▶ [About this exercise] The answer should hold only the lines from the beginning of the listing below to the line containing "(343, 120) none", both included, with every picture left out.

▶ [Given records]

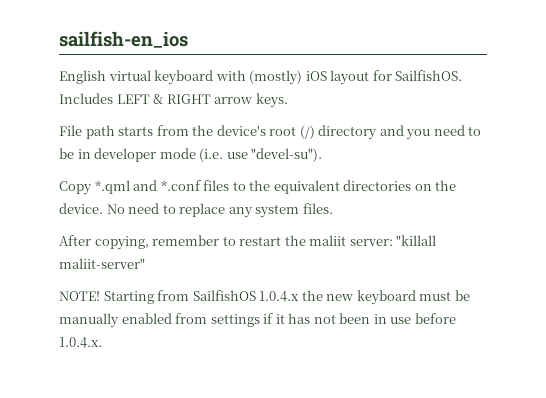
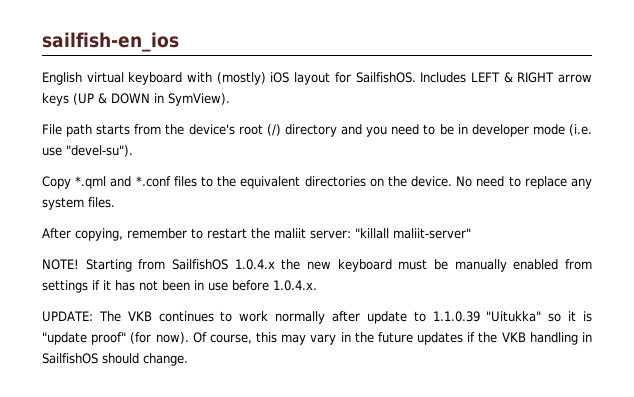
[255,93,288,108] keys. -> [42,93,230,106] keys (UP & DOWN in SymView).
(102, 342) none -> [42,311,593,324] [42,332,593,345] [42,353,188,366] // UPDATE: The VKB continues to work normally after update to 1.1.0.39 "Uitukka" so it is "update proof" (for now). Of course, this may vary in the future updates if the VKB handling in SailfishOS should change.

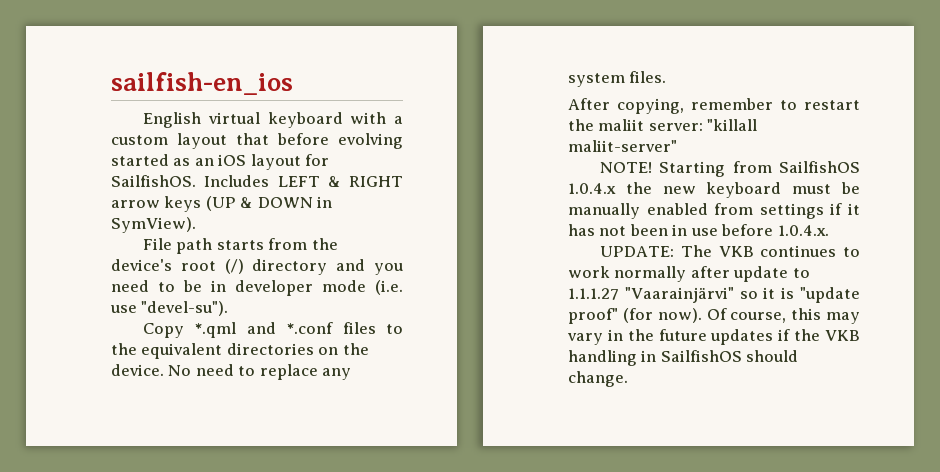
[216,72,266,85] (mostly) -> [394,116,403,124] [111,133,403,149] [111,154,214,166] a custom layout that before evolving started as an
[432,311,542,322] 1.1.0.39 "Uitukka" -> [568,287,734,303] 1.1.1.27 "Vaarainjärvi"

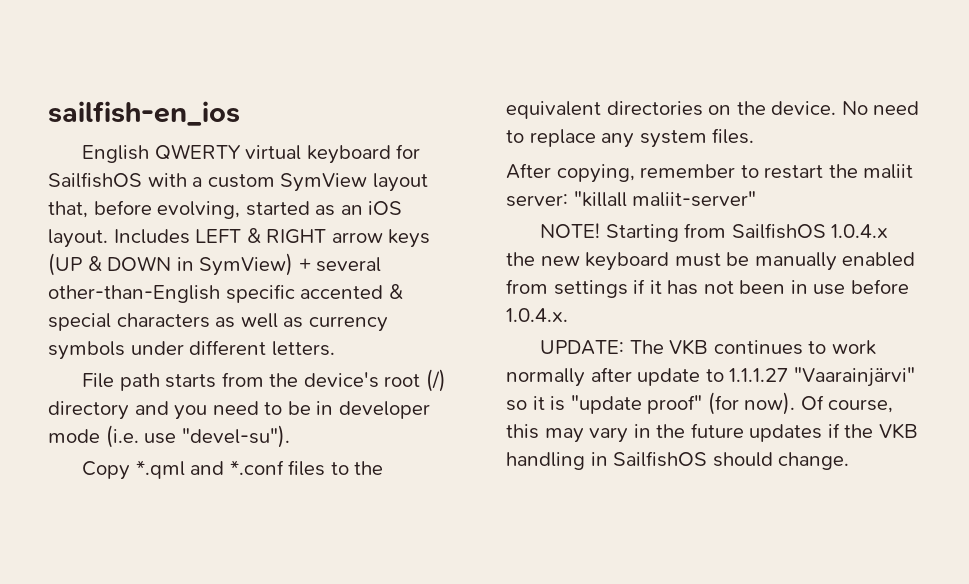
(202, 120) none -> [154,144,241,160] QWERTY
(343, 120) none -> [396,144,421,159] [48,172,142,188] for SailfishOS
[177,133,403,149] layout that before evolving -> [280,173,428,192] [48,200,241,219] SymView layout that, before evolving,
[250,154,330,170] [111,175,196,187] layout for SailfishOS. -> [48,229,108,248] layout.
[111,217,196,233] SymView). -> [199,253,382,276] [48,284,403,303] [48,313,388,332] [48,340,335,360] SymView) + several other-than-English specific accented & special characters as well as currency symbols under different letters.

▶ [Answer]
[255,93,288,108] keys. -> [42,93,230,106] keys (UP & DOWN in SymView).
(102, 342) none -> [42,311,593,324] [42,332,593,345] [42,353,188,366] // UPDATE: The VKB continues to work normally after update to 1.1.0.39 "Uitukka" so it is "update proof" (for now). Of course, this may vary in the future updates if the VKB handling in SailfishOS should change.

[216,72,266,85] (mostly) -> [394,116,403,124] [111,133,403,149] [111,154,214,166] a custom layout that before evolving started as an
[432,311,542,322] 1.1.0.39 "Uitukka" -> [568,287,734,303] 1.1.1.27 "Vaarainjärvi"

(202, 120) none -> [154,144,241,160] QWERTY
(343, 120) none -> [396,144,421,159] [48,172,142,188] for SailfishOS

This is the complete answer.